▶ WORK INSTRUCTION
The records that follow are to be repeated exactly, with no pictures carried over.

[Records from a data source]
■ ■ ■
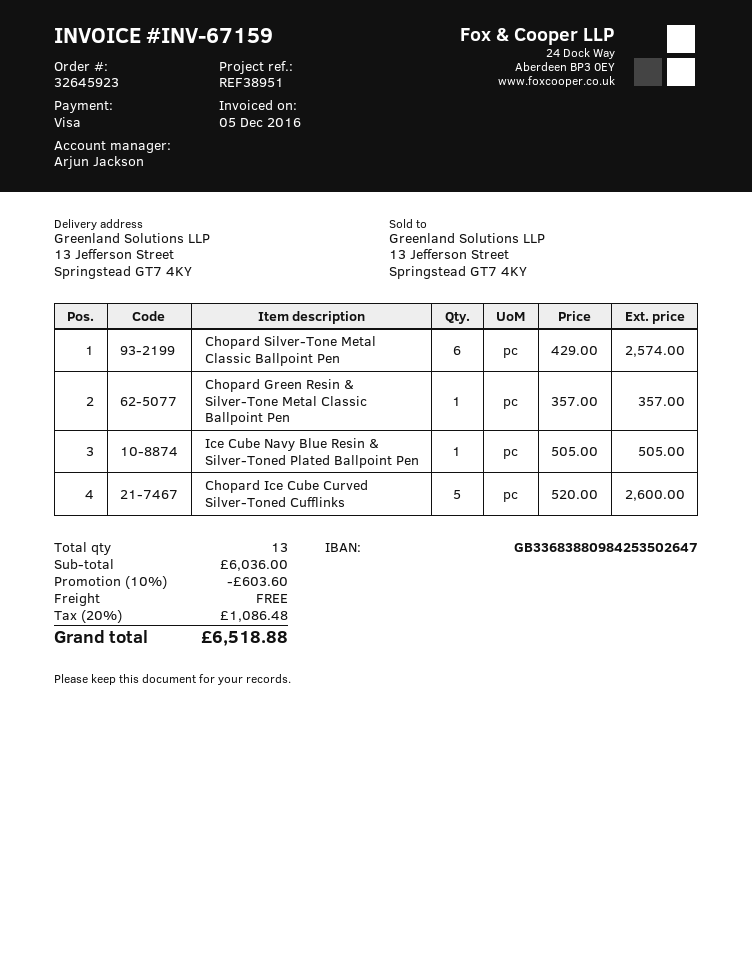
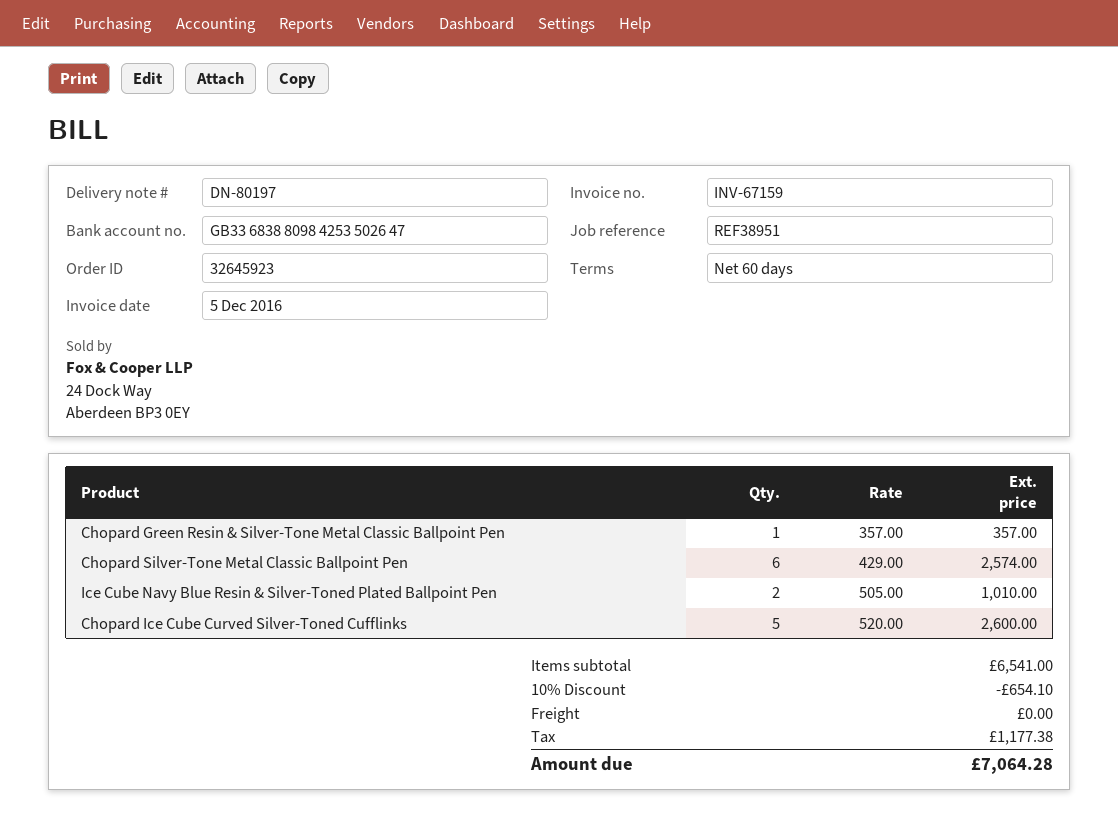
Ice Cube Navy Blue Resin & Silver-Toned Plated Ballpoint Pen: 1 x 505.00 = 505.00 -> 2 x 505.00 = 1010.00
subtotal: 6036.00 -> 6541.00
discount: 10% = 603.60 -> 10% = 654.10
tax: 1086.48 -> 1177.38
total: 6518.88 -> 7064.28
■ ■ ■
▶ OUTPUT
Ice Cube Navy Blue Resin & Silver-Toned Plated Ballpoint Pen: 1 x 505.00 = 505.00 -> 2 x 505.00 = 1010.00
subtotal: 6036.00 -> 6541.00
discount: 10% = 603.60 -> 10% = 654.10
tax: 1086.48 -> 1177.38
total: 6518.88 -> 7064.28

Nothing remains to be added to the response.